長太郎とみゆきちゃんはピーコを探し回りますが、結局見つからず、長太郎は最後に神社に行って神頼みをして、おみくじを引きます。しかし、おみくじの結果は「凶」。しかし、長太郎はみゆきちゃんに「大吉」と嘘をつきます。長太郎はみゆきちゃんを励ますために嘘を言ったのだろうと思いますが、克彦が嘘で誤魔化そうとしたのを見ているので、長太郎のいわゆる優しい嘘にも、モヤモヤしました。嘘も方便とも言いますが、長太郎には嘘で誤魔化して欲しくなかったなあって。

みゆきちゃんを傷つけないように嘘を言うのではなく「占いなんてあてになんないよ!」とか「神様に頼るより、探したほうが早いや」とか言ってほしかったなあって思いました。結局、長太郎とみゆきちゃんは最後に神頼みして、帰途につき、みゆきちゃんは籠に餌をいっぱいにして、自分の部屋の窓のところに吊るして、窓越しに長太郎にお礼を言って、2人は床につくことに。

みゆきちゃんは自分の為に必死な長太郎の行動が嬉しく、長太郎はみゆきちゃんから感謝されたことがとても嬉しかった。その2人のやり取りや長太郎の喜びは、とても微笑ましくていいなって思いました。ピーコは見つからなかったけれども、こうして頑張ることは悪いことじゃないんだなって感じました。

それなのに

それなのに、翌日、長太郎が目覚めるとピーコの声が聞こえてピーコがみゆきちゃんが吊るした鳥かごの中に戻ってきているのです。ピーコが戻ってきたのは嬉しいことなのですが、どうして戻ってきたのかが分かりません。鳩のように帰巣本能があるのならともかく。長太郎達が図書館で調べた時にインコの性質について、帰巣本能があるという情報を持っている描写があれば、少しは説得力もありますが、それもなく(調べてみたらインコには帰巣本能がない事が分かりました)戻ってきたのがあまりにも唐突で、それまでの話はなんだったのだろう?長太郎とみゆきちゃんが1日中、クタクタになるまで探し回っていたのはなんだったのだろうと思いました。

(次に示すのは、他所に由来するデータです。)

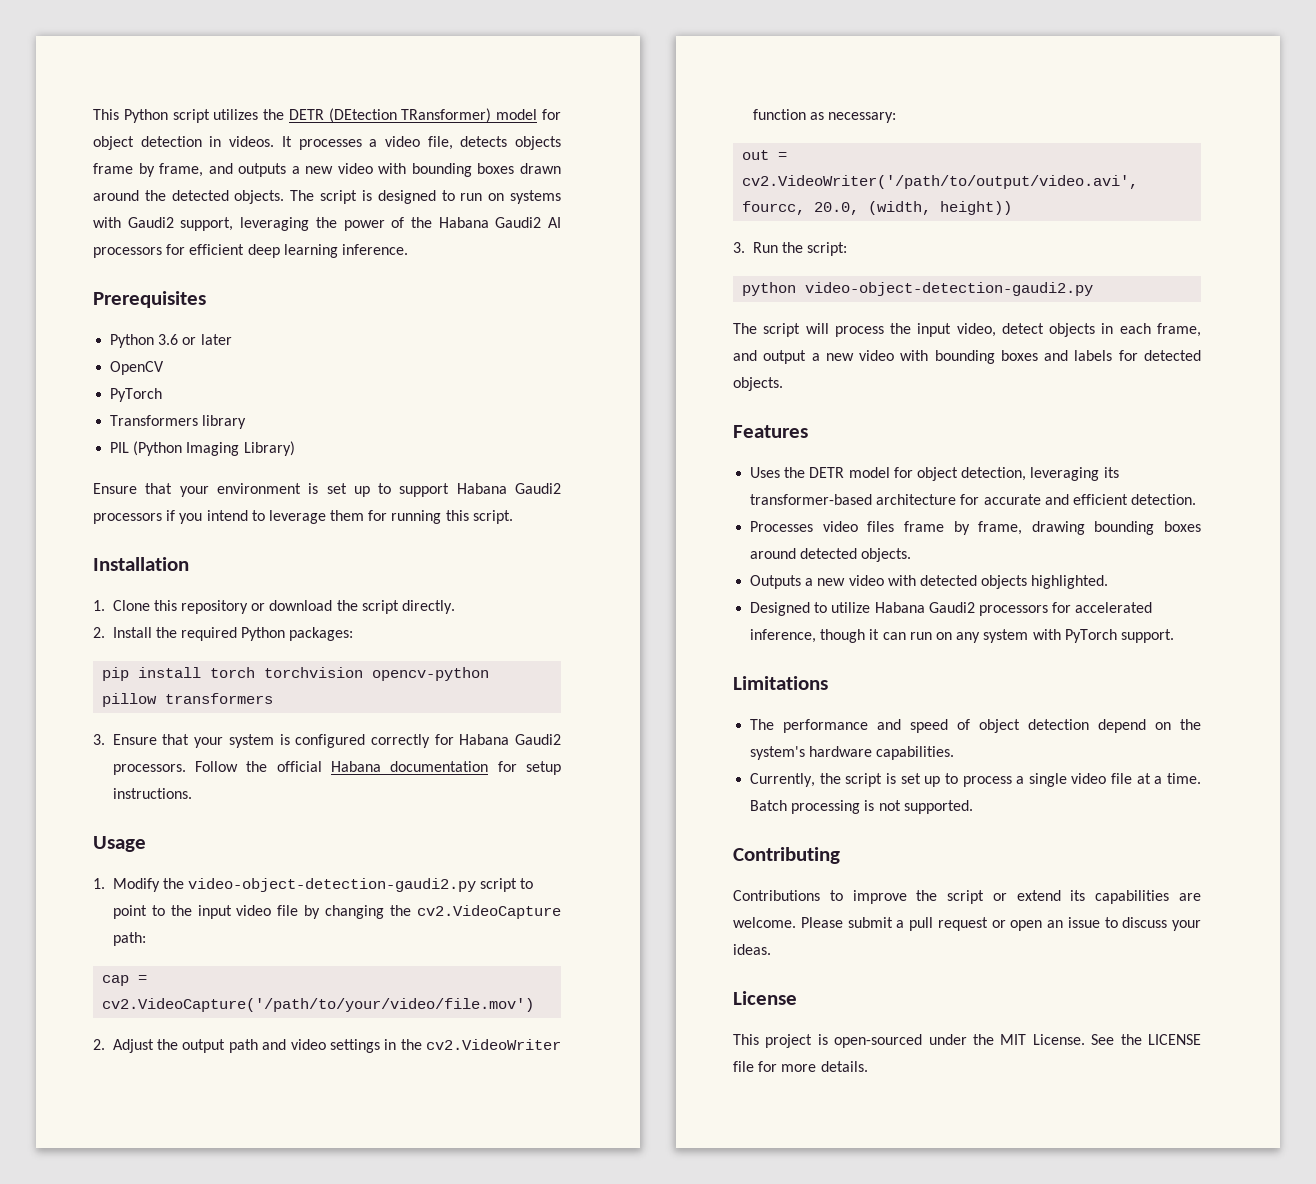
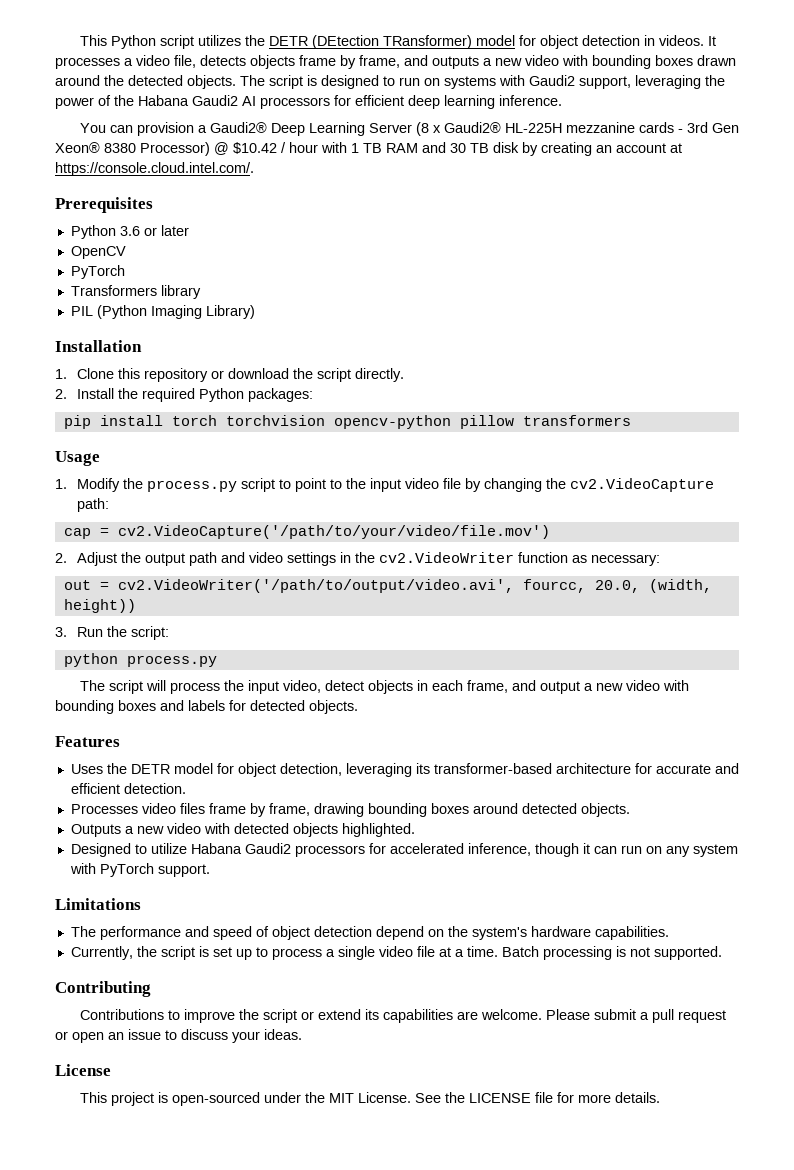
+ You can provision a Gaudi2® Deep Learning Server (8 x Gaudi2® HL-225H mezzanine cards - 3rd Gen Xeon® 8380 Processor) @ $10.42 / hour with 1 TB RAM and 30 TB disk by creating an account at https://console.cloud.intel.com/.
- Ensure that your environment is set up to support Habana Gaudi2 processors if you intend to leverage them for running this script.
- 3. Ensure that your system is configured correctly for Habana Gaudi2 processors. Follow the official Habana documentation for setup instructions.
- 1. Modify the video-object-detection-gaudi2.py script to point to the input video file by changing the cv2.VideoCapture path:
+ 1. Modify the process.py script to point to the input video file by changing the cv2.VideoCapture path:
- python video-object-detection-gaudi2.py
+ python process.py

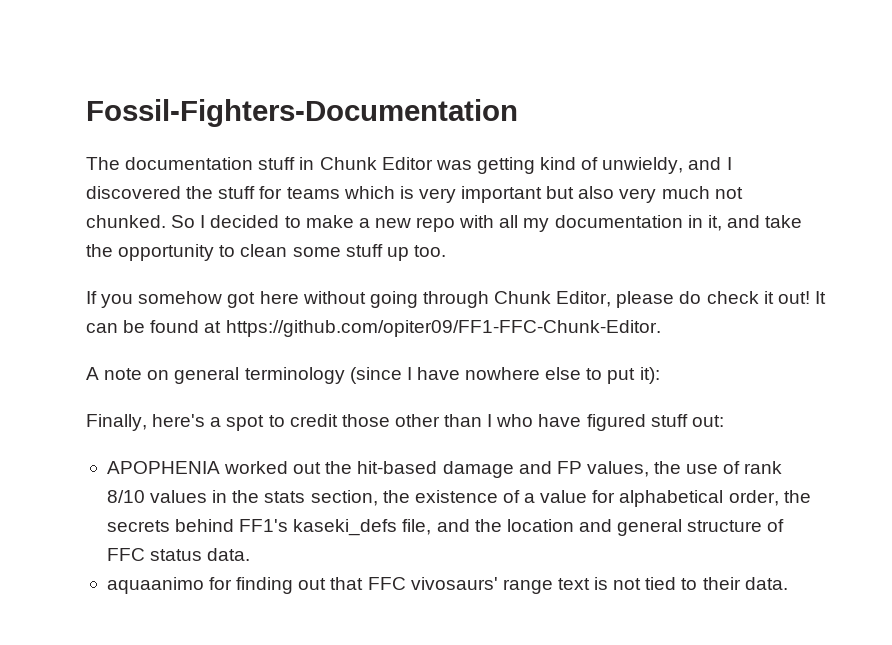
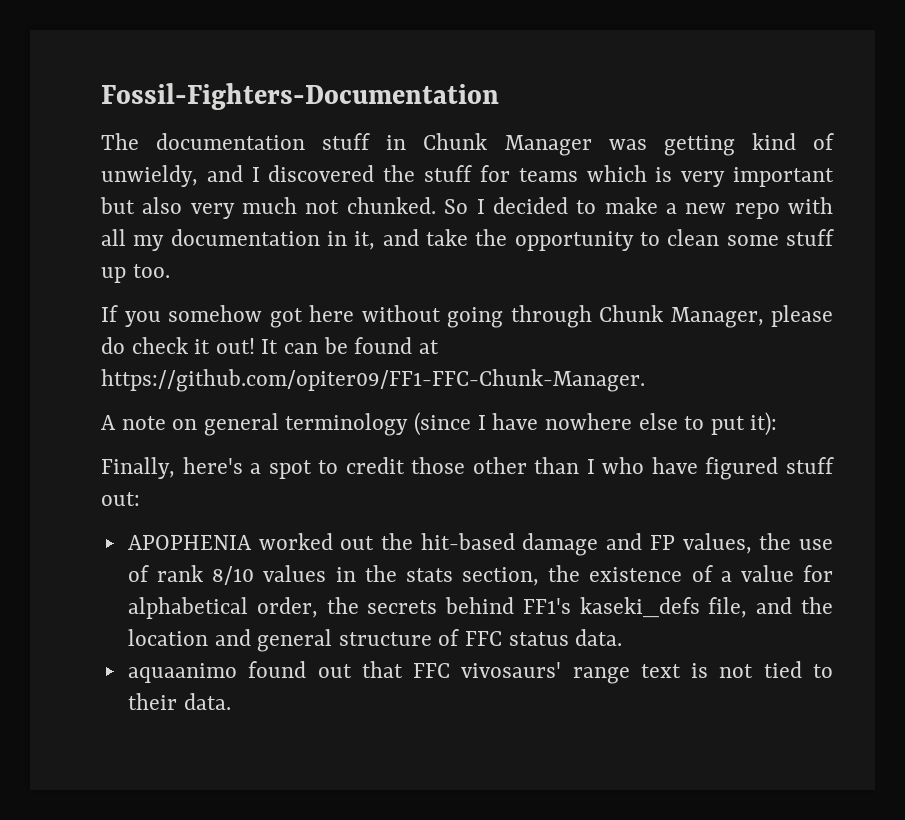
- The documentation stuff in Chunk Editor was getting kind of unwieldy, and I discovered the stuff for teams which is very important but also very much not chunked.
+ The documentation stuff in Chunk Manager was getting kind of unwieldy, and I discovered the stuff for teams which is very important but also very much not chunked.
- If you somehow got here without going through Chunk Editor, please do check it out!
+ If you somehow got here without going through Chunk Manager, please do check it out!
- It can be found at https://github.com/opiter09/FF1-FFC-Chunk-Editor.
+ It can be found at https://github.com/opiter09/FF1-FFC-Chunk-Manager.
- aquaanimo for finding out that FFC vivosaurs' range text is not tied to their data.
+ aquaanimo found out that FFC vivosaurs' range text is not tied to their data.

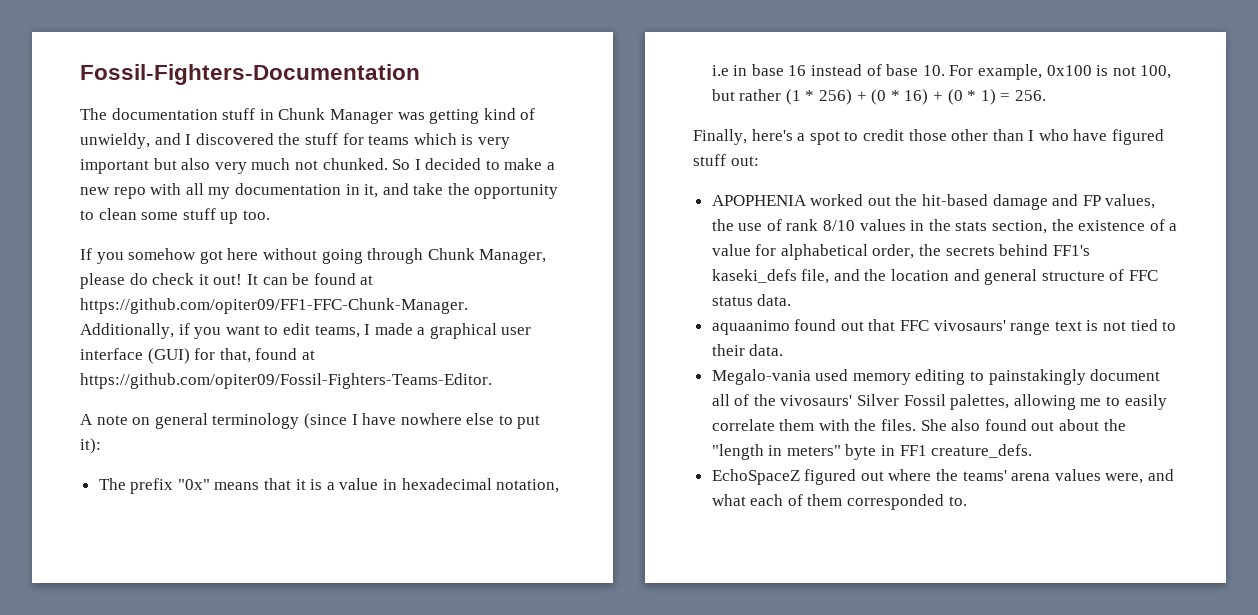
- It can be found at https://github.com/opiter09/FF1-FFC-Chunk-Manager.
+ It can be found at https://github.com/opiter09/FF1-FFC-Chunk-Manager. Additionally, if you want to edit teams, I made a graphical user interface (GUI) for that, found at https://github.com/opiter09/Fossil-Fighters-Teams-Editor.
+ The prefix "0x" means that it is a value in hexadecimal notation, i.e in base 16 instead of base 10. For example, 0x100 is not 100, but rather (1 * 256) + (0 * 16) + (0 * 1) = 256.
+ Megalo-vania used memory editing to painstakingly document all of the vivosaurs' Silver Fossil palettes, allowing me to easily correlate them with the files. She also found out about the "length in meters" byte in FF1 creature_defs.
+ EchoSpaceZ figured out where the teams' arena values were, and what each of them corresponded to.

長太郎自身も、信じられない夢じゃないかしら、とほっぺをつねったほどです。

『男!あばれはっちゃく』79話より

最後の最後でがっかり

最後に、ピーコが戻ってきたことを翌日の学校で克彦たちに報告をするのですが、その時にピマリ子ちゃんが「克彦君の願いが通じたのね」と言って、こともあろうに克彦が「そうかもしれない」と調子に乗るのです。さらには悦子ちゃんが克彦を持ち上げて長太郎を貶します。当然、長太郎は怒りますが、みゆきちゃんに宥められて怒りを抑えます。

私が前に書いた話の最後での克彦の言葉と態度にモヤモヤしたのはこれです。自分のせいでピーコを逃がしたのに、長太郎のせいにして、偽物で誤魔化そうとしたのに、最終的に最終的に長太郎とみゆきちゃんとピーコを探すこともしなかったのに、なんで克彦が持ち上げられるのかさっぱり分かりません。私が克彦が反省しているという洋子さんの言葉を信じらなくなったのは、この最後の克彦の態度でした。

克彦本人が「違うよ、僕は何もしていない。長太郎君の頑張りと祈りが神様に通じたんだよ」って言ってくれたのなら、最後の長太郎の神頼みにも通じて、克彦に対して怒りも感じなかったのに、最後の最後でこんなに嫌な気持ちを抱かせるなんて、と、がっかりしてしまいました。

この話は、ところどころにいいなって思う場面があっても、最後の最後でがっかりして、『青い鳥』を活かしきれていないところなどが残念で、とても不満の残る話でした。